The logarithmic terms are formed to express quantities mathematically. The expression of one or more connected log terms represents a quantity and the same quantity can also be expressed by different one or more connected log terms.
Then, the two logarithmic expressions are equal and the mathematical equation is completely in terms of log functions. Therefore, the mathematical equation is called as a logarithmic equation.

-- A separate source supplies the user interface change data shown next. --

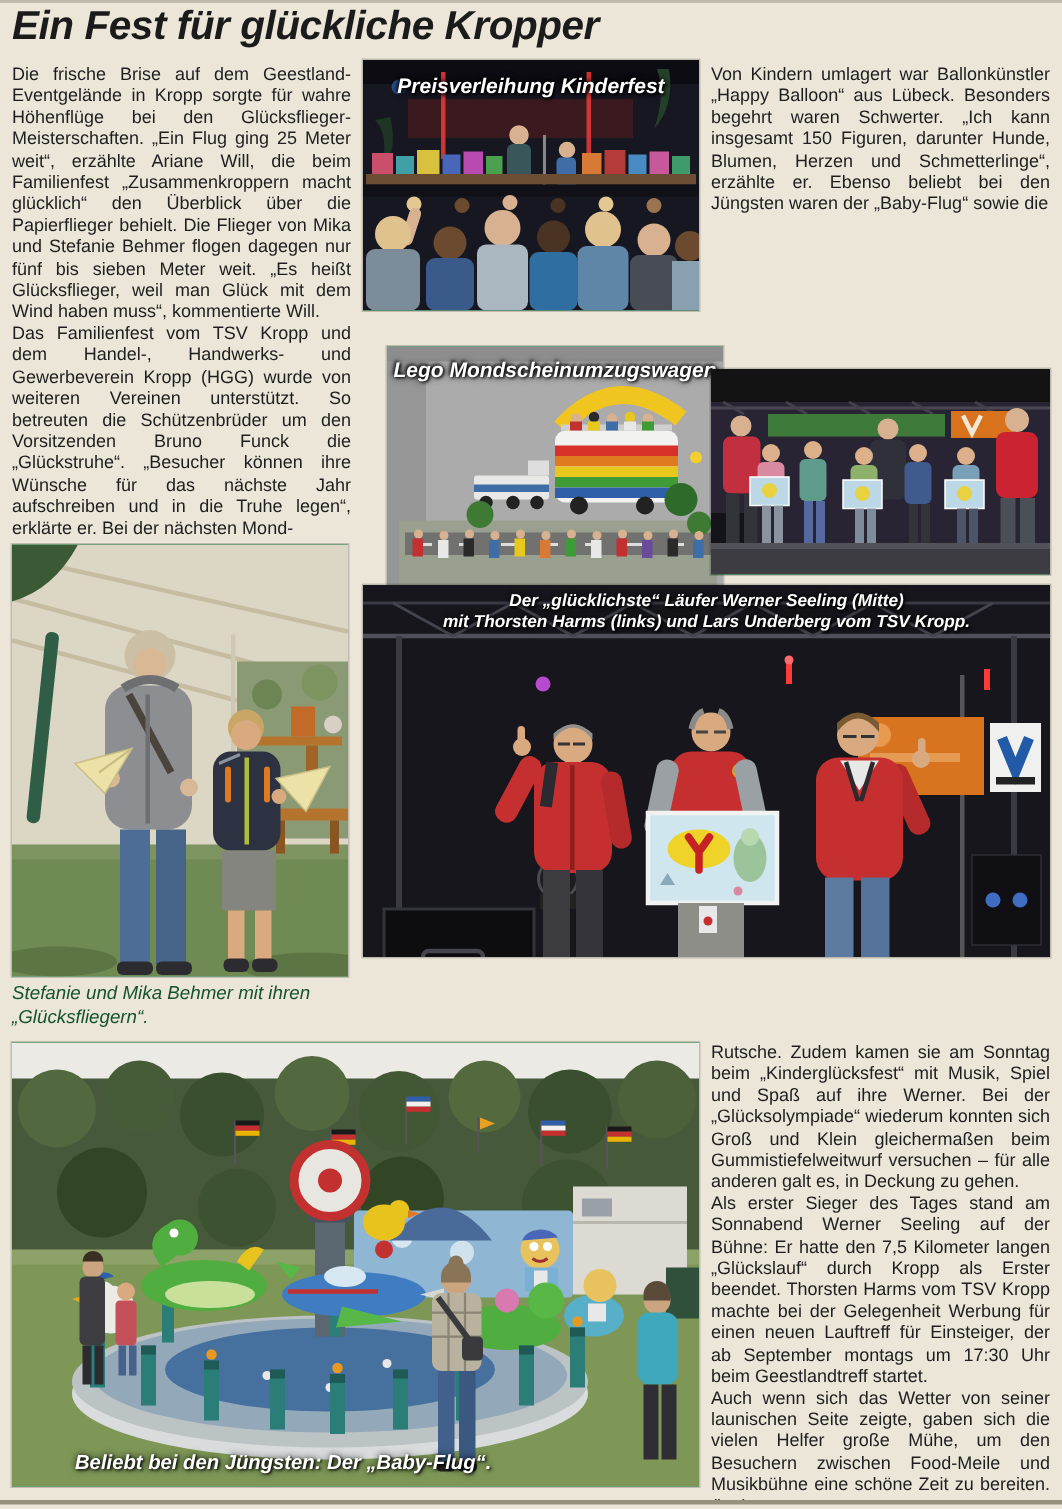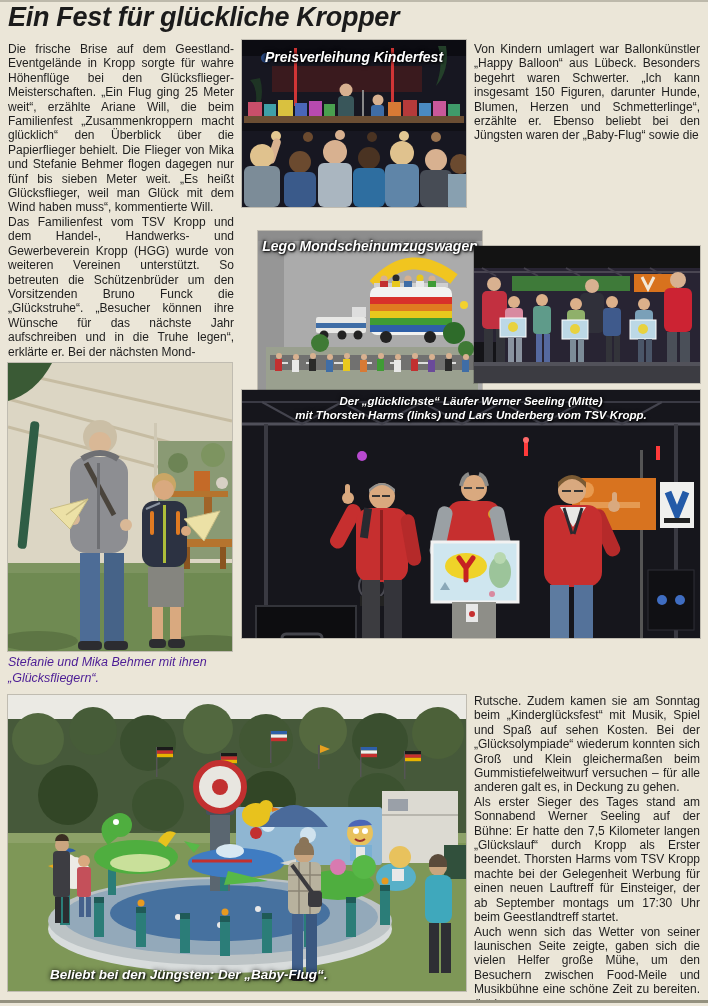--- a/index.html
+++ b/index.html
@@ -28,42 +28,42 @@
           text-shadow:1px 1px 2px #000,-1px -1px 2px rgba(0,0,0,.7),0 0 5px rgba(0,0,0,.9);}
   #photo-kinderfest .banner{top:9px;}
   #photo-lego .banner{top:7px;}
   #photo-olympiade .banner{top:3px;font-size:13px;}
   .banner-two{position:absolute;left:0;right:0;top:4px;text-align:center;color:#fff;
           font-weight:700;font-style:italic;font-size:11.5px;line-height:14px;
           text-shadow:1px 1px 2px #000,0 0 4px rgba(0,0,0,.9);}
   .banner-bl{position:absolute;left:14px;bottom:9px;color:#fff;font-weight:700;font-style:italic;
           font-size:13.5px;text-shadow:1px 1px 2px #000,0 0 5px rgba(0,0,0,.9);margin-left:28px;}
   .caption-below{position:absolute;left:8px;top:655px;width:224px;font-style:italic;
-          font-size:12.5px;line-height:15.5px;color:#4c1d95;}
+          font-size:12.5px;line-height:15.5px;color:#14532d;}
 </style>
 </head>
 <body>
 
 <div class="page">
   <div class="rule-top"></div>
   <div class="rule-bottom"></div>
 
   <h1 class="headline">Ein Fest für glückliche Kropper</h1>
 
   <div class="textcol" id="col-left">
     <p>Die frische Brise auf dem Geestland-Eventgelände in Kropp sorgte für wahre Höhenflüge bei den Glücksflieger-Meisterschaften. „Ein Flug ging 25 Meter weit“, erzählte Ariane Will, die beim Familienfest „Zusammenkroppern macht glücklich“ den Überblick über die Papierflieger behielt. Die Flieger von Mika und Stefanie Behmer flogen dagegen nur fünf bis sieben Meter weit. „Es heißt Glücksflieger, weil man Glück mit dem Wind haben muss“, kommentierte Will.</p>
     <p>Das Familienfest vom TSV Kropp und dem Handel-, Handwerks- und Gewerbeverein Kropp (HGG) wurde von weiteren Vereinen unterstützt. So betreuten die Schützenbrüder um den Vorsitzenden Bruno Funck die „Glückstruhe“. „Besucher können ihre Wünsche für das nächste Jahr aufschreiben und in die Truhe legen“, erklärte er. Bei der nächsten Mond-</p>
   </div>
 
   <div class="textcol" id="col-right-top">
     <p>Von Kindern umlagert war Ballonkünstler „Happy Balloon“ aus Lübeck. Besonders begehrt waren Schwerter. „Ich kann insgesamt 150 Figuren, darunter Hunde, Blumen, Herzen und Schmetterlinge“, erzählte er. Ebenso beliebt bei den Jüngsten waren der „Baby-Flug“ sowie die</p>
   </div>
 
   <div class="textcol" id="col-right-bottom">
-    <p>Rutsche. Zudem kamen sie am Sonntag beim „Kinderglücksfest“ mit Musik, Spiel und Spaß auf sehen Kosten. Bei der „Glücksolympiade“ wiederum konnten sich Groß und Klein gleichermaßen beim Gummistiefelweitwurf versuchen – für alle anderen galt es, in Deckung zu gehen.</p>
+    <p>Rutsche. Zudem kamen sie am Sonntag beim „Kinderglücksfest“ mit Musik, Spiel und Spaß auf ihre Werner. Bei der „Glücksolympiade“ wiederum konnten sich Groß und Klein gleichermaßen beim Gummistiefelweitwurf versuchen – für alle anderen galt es, in Deckung zu gehen.</p>
     <p>Als erster Sieger des Tages stand am Sonnabend Werner Seeling auf der Bühne: Er hatte den 7,5 Kilometer langen „Glückslauf“ durch Kropp als Erster beendet. Thorsten Harms vom TSV Kropp machte bei der Gelegenheit Werbung für einen neuen Lauftreff für Einsteiger, der ab September montags um 17:30 Uhr beim Geestlandtreff startet.</p>
     <p>Auch wenn sich das Wetter von seiner launischen Seite zeigte, gaben sich die vielen Helfer große Mühe, um den Besuchern zwischen Food-Meile und Musikbühne eine schöne Zeit zu bereiten. (kra)</p>
   </div>
 
   <figure class="photo" id="photo-kinderfest" style="margin:0">
     <svg viewBox="0 0 224 167" width="224" height="167">
       <rect width="224" height="167" fill="#171721"></rect>
       <rect width="224" height="16" fill="#0c0c12"></rect>
       <rect x="30" y="26" width="150" height="26" fill="#571d1d" opacity="0.55"></rect>
       <rect x="52" y="8" width="3" height="58" fill="#e23838" opacity="0.9"></rect>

$3$ is a number. It can be expressed in logarithmic form.
$\log_{2}{(8)} = 3$
The quantity $3$ is equal to $\log_{2}{8}$. So, it is a basic mathematical equation. It can also be written in the following way as well.

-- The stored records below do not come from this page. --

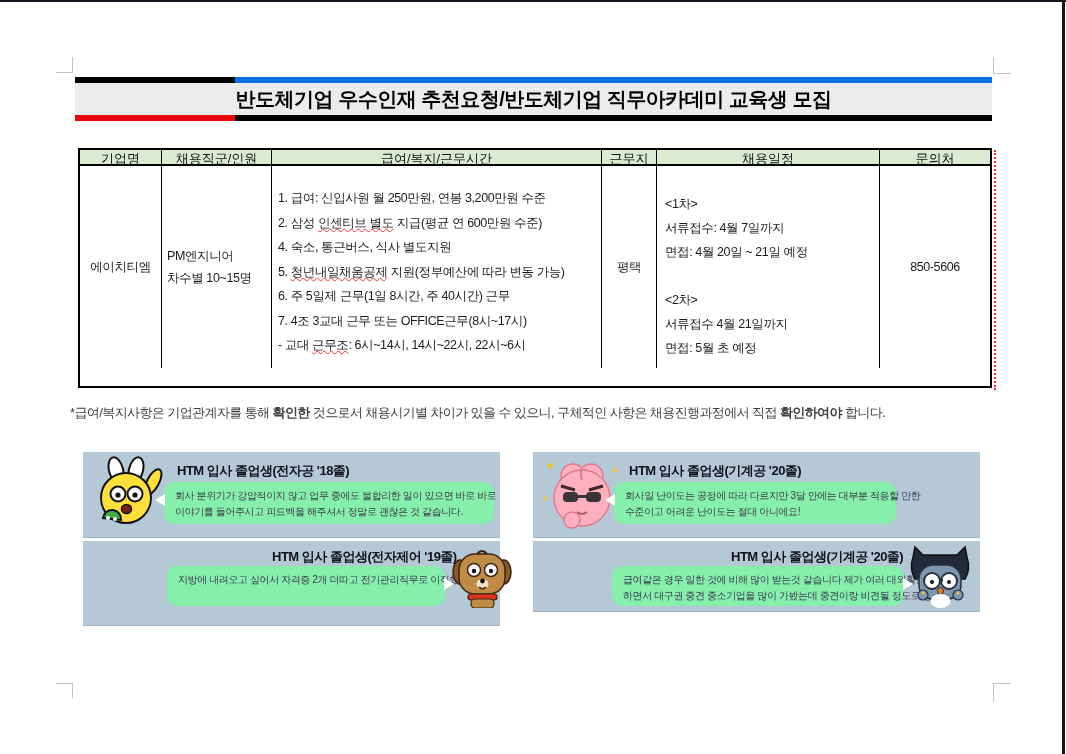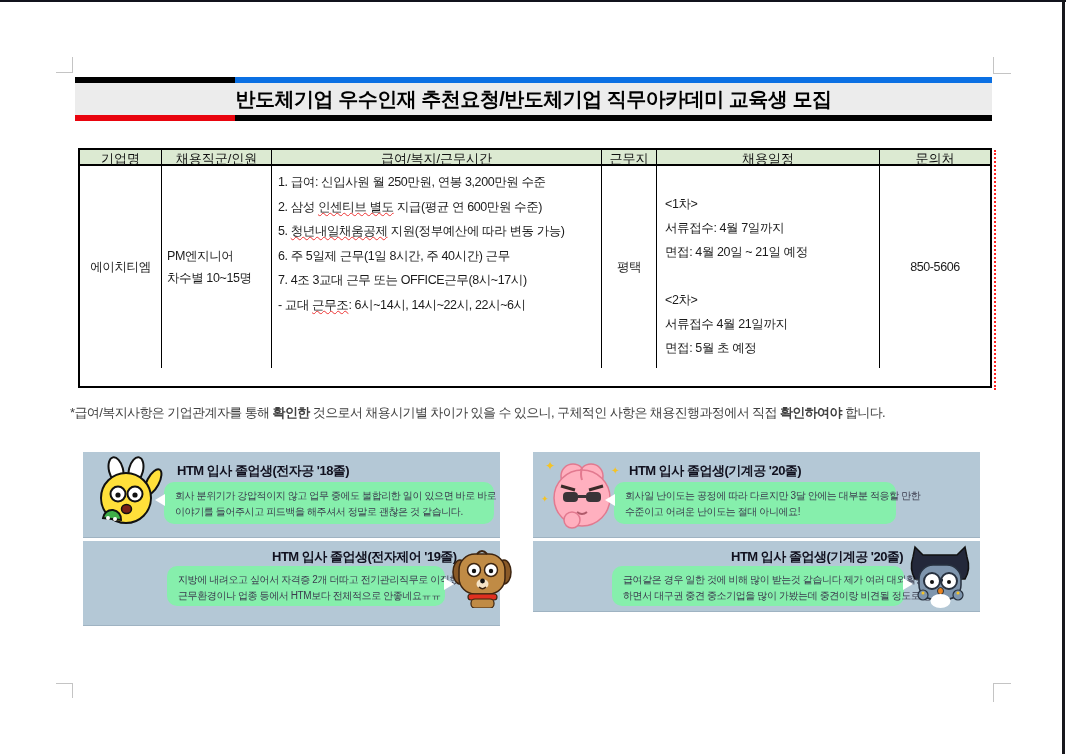--- a/index.html
+++ b/index.html
@@ -28,21 +28,21 @@
 
   
   .jobtable { left:78px; top:148px; width:914px; height:240px; border:2px solid #000; background:#fff; }
   .trow { display:grid; grid-template-columns:82px 110px 330px 55px 223px 1fr; }
   .thead { height:16px; background:#dcead2; border-bottom:2px solid #000; }
   .thead .cell { display:flex; align-items:center; justify-content:center; font-size:13px; color:#111; border-right:1px solid #000; }
   .tbody { height:202px; }
   .tbody .cell { border-right:1px solid #000; font-size:12.5px; letter-spacing:-0.4px; overflow:hidden; }
   .cell:last-child { border-right:none !important; }
   .cell.center { display:flex; align-items:center; justify-content:center; }
-  .cell.lines { padding:4px 4px 0 6px; }
+  .cell.lines { padding:20px 4px 0 6px; }
   .cell.lines .ln { line-height:24.5px; white-space:nowrap; }
   .cell.joblines { display:flex; flex-direction:column; justify-content:center; padding-left:5px; }
   .cell.joblines .ln { line-height:22px; white-space:nowrap; }
   .cell.sched { padding:26px 4px 0 8px; }
   .cell.sched .ln { line-height:24px; white-space:nowrap; min-height:24px; }
   .sp { text-decoration:underline; text-decoration-style:wavy; text-decoration-color:#e33; text-decoration-thickness:1px; }
   .redline { left:994px; top:150px; width:0; height:240px; border-left:2px dotted #ff2222; }
 
   
   .note { left:70px; top:404px; width:930px; font-size:13px; letter-spacing:-0.6px; white-space:nowrap; color:#404040; }
@@ -94,20 +94,21 @@
   </div>
   <div class="trow tbody">
     <div class="cell center">에이치티엠</div>
     <div class="cell joblines">
       <div class="ln">PM엔지니어</div>
       <div class="ln">차수별 10~15명</div>
     </div>
     <div class="cell lines">
       <div class="ln"><span>1. 급여: 신입사원 월 250만원, 연봉 3,200만원 수준</span><span class="sp"></span><span></span></div>
       <div class="ln"><span>2. 삼성 </span><span class="sp">인센티브 별도</span><span> 지급(평균 연 600만원 수준)</span></div>
+      <div class="ln"><span>4. 숙소, 통근버스, 식사 별도지원</span><span class="sp"></span><span></span></div>
       <div class="ln"><span>5. </span><span class="sp">청년내일채움공제</span><span> 지원(정부예산에 따라 변동 가능)</span></div>
       <div class="ln"><span>6. 주 5일제 근무(1일 8시간, 주 40시간) 근무</span><span class="sp"></span><span></span></div>
       <div class="ln"><span>7. 4조 3교대 근무 또는 OFFICE근무(8시~17시)</span><span class="sp"></span><span></span></div>
       <div class="ln"><span> - 교대 </span><span class="sp">근무조</span><span>: 6시~14시, 14시~22시, 22시~6시</span></div>
     </div>
     <div class="cell center">평택</div>
     <div class="cell sched">
       <div class="ln">&lt;1차&gt;</div>
       <div class="ln">서류접수: 4월 7일까지</div>
       <div class="ln">면접: 4월 20일 ~ 21일 예정</div>
@@ -144,21 +145,20 @@
     <div class="bl">회사 분위기가 강압적이지 않고 업무 중에도 불합리한 일이 있으면 바로 바로</div>
     <div class="bl">이야기를 들어주시고 피드백을 해주셔서 정말로 괜찮은 것 같습니다.</div>
   </div>
 </div>
 
 <div class="card" style="left:83px; top:541px; width:417px; height:84px;">
   <div class="title" style="left:189px; top:7px;">HTM 입사 졸업생(전자제어 '19졸)</div>
   <div class="bubble" style="left:84px; top:25px; width:278px; height:40px;">
     <div class="tail right"></div>
     <div class="bl">지방에 내려오고 싶어서 자격증 2개 더따고 전기관리직무로 이직했는데</div>
-    <div class="bl">근무환경이나 업종 등에서 HTM보다 전체적으로 안좋네요ㅠㅠ</div>
   </div>
   <svg class="char" style="left:368px; top:5px;" width="62" height="62" viewBox="0 0 62 62">
     <ellipse cx="9" cy="26" rx="7" ry="12" fill="#8a5a28" stroke="#3c2410" stroke-width="1.5"></ellipse>
     <ellipse cx="53" cy="26" rx="7" ry="12" fill="#8a5a28" stroke="#3c2410" stroke-width="1.5"></ellipse>
     <rect x="8" y="8" width="46" height="40" rx="16" fill="#c08b45" stroke="#3c2410" stroke-width="1.5"></rect>
     <path d="M26 8 q5 -6 10 0" fill="none" stroke="#3c2410" stroke-width="2"></path>
     <circle cx="23" cy="24" r="6.5" fill="#fff" stroke="#3c2410" stroke-width="1.5"></circle>
     <circle cx="40" cy="24" r="6.5" fill="#fff" stroke="#3c2410" stroke-width="1.5"></circle>
     <circle cx="23" cy="25" r="2.2" fill="#111"></circle>
     <circle cx="40" cy="25" r="2.2" fill="#111"></circle>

$\implies \log_{2}{(8)}-3 = 0$
In this equation, $\log_{2}{8}$ is a logarithmic term. So, the mathematical equation is called as a logarithmic equation.
Now, forget about this example temporarily and subtract $\log_{5}{(25)}$ from $\log_{4}{(1024)}$.

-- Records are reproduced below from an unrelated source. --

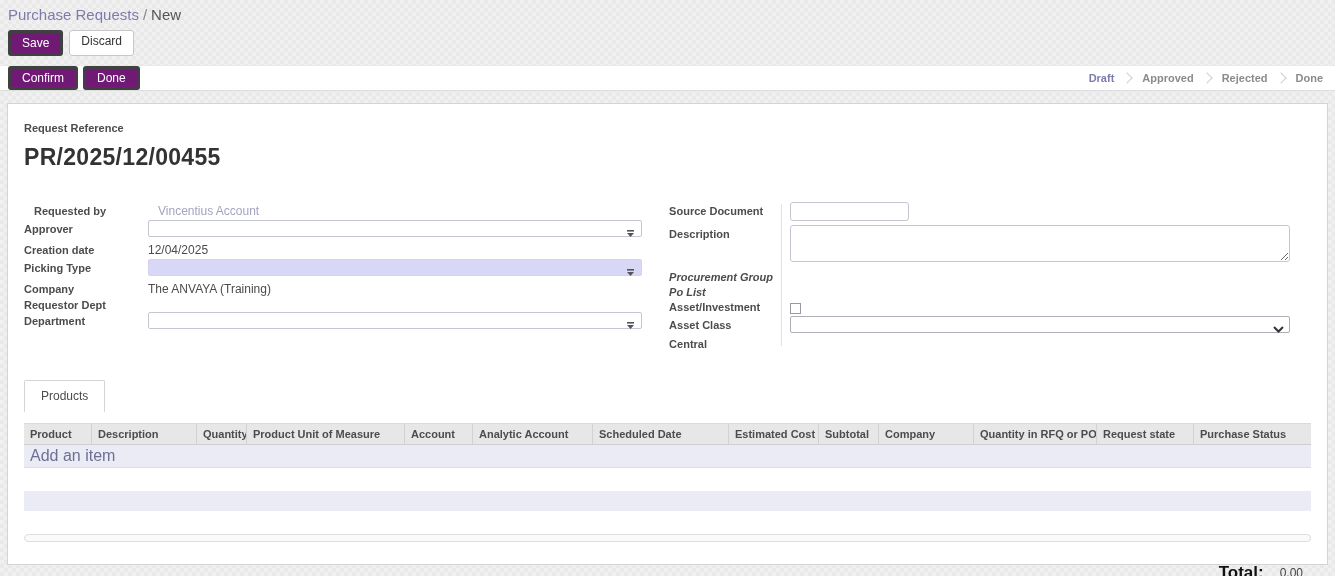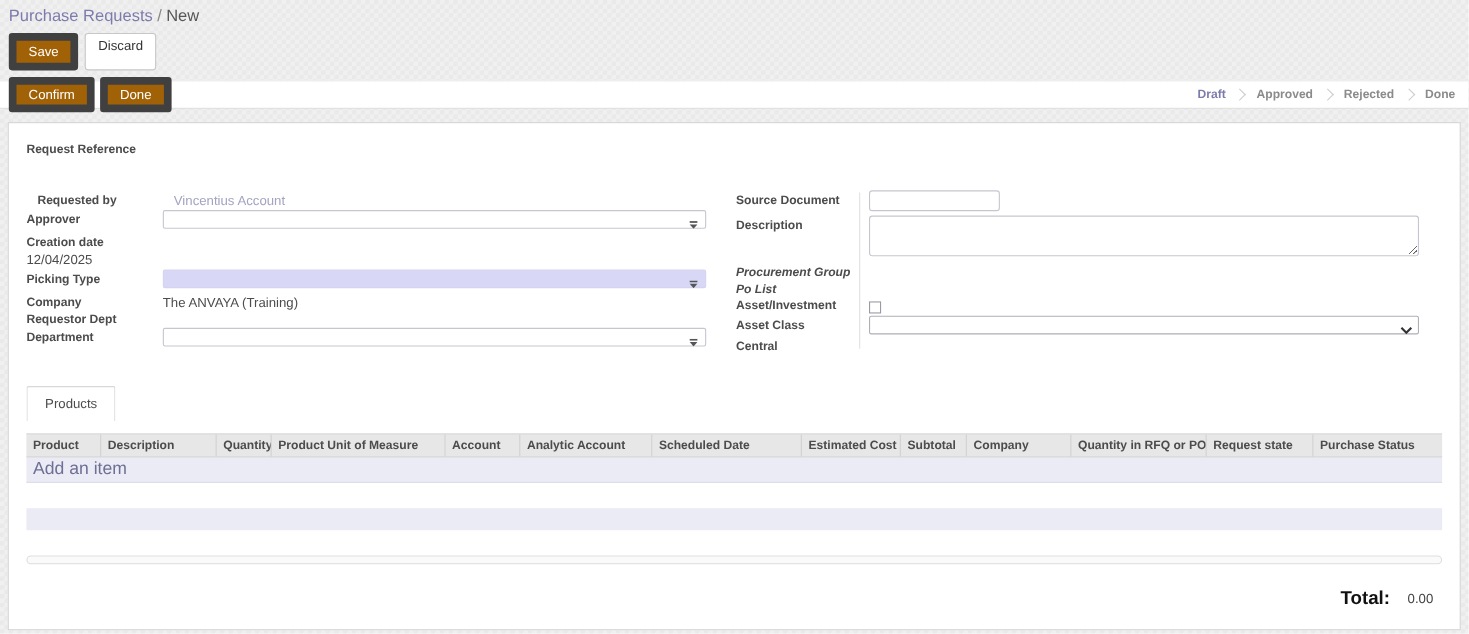--- a/index.html
+++ b/index.html
@@ -15,21 +15,21 @@
   }
   .topbar { padding:6px 8px 0 8px; }
   .breadcrumb { font-size:15px; color:#7c7bad; }
   .breadcrumb .sep { color:#888; margin:0 4px; }
   .breadcrumb .current { color:#555; }
   .toolbar { padding:7px 8px 9px 8px; display:flex; gap:6px; }
   .btn {
     display:inline-block; font-size:12px; padding:3px 11px; border-radius:3px;
     cursor:pointer; line-height:14px;
   }
-  .btn-purple { background:#a16207; border:7px solid #404040; color:#fff; }
+  .btn-purple { background:#701a75; border:3px solid #404040; color:#fff; }
   .btn-white  { background:#fff; border:1px solid #c7c7c7; color:#333; }
   .statusbar {
     background:#fff; height:26px; border-bottom:1px solid #dedede; border-top:1px solid #e9e9e9;
     display:flex; align-items:center; justify-content:space-between; padding:0 8px;
   }
   .statusbar .left-actions { display:flex; gap:5px; }
   .statusbar .btn { padding:2px 11px; }
   .steps { display:flex; align-items:center; margin-right:2px; }
   .step { font-size:11px; font-weight:bold; color:#8b8b8b; padding:0 2px; cursor:pointer; }
   .step.active { color:#7c7bad; }
@@ -142,38 +142,39 @@
       <span class="step">Approved</span>
       <span class="step-sep"></span>
       <span class="step">Rejected</span>
       <span class="step-sep"></span>
       <span class="step">Done</span>
     </div>
 </div>
 
 <div class="sheet">
   <div class="ref-label">Request Reference</div>
+  <div class="ref-value">PR/2025/12/00455</div>
 
   <div class="form-row">
 
     <div class="fgroup-left">
       <div class="frow" style="margin-bottom:2px;padding-left:10px;">
         <div class="flabel">Requested by</div>
         <div class="fval txt-muted">Vincentius Account</div>
       </div>
       <div class="frow mt">
         <div class="flabel">Approver</div>
         <div class="fval">
             <div class="sel sel-white"><span></span><span class="caret"><svg width="9" height="7" viewBox="0 0 9 7">
                   <rect x="1" y="0" width="7" height="1.6" fill="#555"></rect>
                   <path d="M1 3 L8 3 L4.5 7 Z" fill="#555"></path>
                 </svg></span></div>
           </div>
       </div>
-      <div class="frow" style="margin-bottom:2px;flex-direction:column;">
+      <div class="frow" style="margin-bottom:2px;">
         <div class="flabel">Creation date</div>
         <div class="fval txt-plain">12/04/2025</div>
       </div>
       <div class="frow mt">
         <div class="flabel">Picking Type</div>
         <div class="fval">
             <div class="sel sel-lav"><span></span><span class="caret"><svg width="9" height="7" viewBox="0 0 9 7">
                   <rect x="1" y="0" width="7" height="1.6" fill="#555"></rect>
                   <path d="M1 3 L8 3 L4.5 7 Z" fill="#555"></path>
                 </svg></span></div>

$\log_{4}{(1024)}-\log_{5}{(25)}$
Now, simplify this log expression.
$=\,\,\, \log_{4}{(4^5)}-\log_{5}{(5^2)}$
As per power rule of logarithms, the two terms in the expression can be simplified.
$=\,\,\, 5\log_{4}{(4)}-2\log_{5}{(5)}$
The logarithm of base is always one as per log of base rule.
$=\,\,\, 5 \times 1-2 \times 1$
$=\,\,\, 5-2$
$=\,\,\, 3$
Therefore, $\log_{4}{(1024)}-\log_{5}{(25)} \,=\, 3$
But, $\log_{2}{(8)} = 3$ is also true. So, the expression $\log_{2}{(8)}$ can be equal to the logarithmic expression $\log_{4}{(1024)}-\log_{5}{(25)}$
$\,\,\, \therefore \,\,\,\,\,\, \log_{4}{(1024)}-\log_{5}{(25)}$ $\,=\,$ $\log_{2}{(8)}$
It is a mathematical equation completely in terms of logarithms. So, it is also called as a logarithmic equation. Thus, the logarithmic equations are formed in mathematics.
Observe the following few more equations to have some basic knowledge about log equations.
$(1)\,\,\,\,\,\,$ $\log_{3}{[5+4\log_{3}{(x-1)}]}$ $\,=\, 2$
$(2)\,\,\,\,\,\,$ $\log{\Bigg[\dfrac{1}{2^y+y-1}\Bigg]}$ $\,=\,$ $y{(\log{5}-1)}$
$(3)\,\,\,\,\,\,$ $\log_{2a}{2}$ $+$ $\log_{a}{2}$ $+$ $\dfrac{3}{2}$ $\,=\, 0$
Now, let’s learn solving logarithmic equations from example problems.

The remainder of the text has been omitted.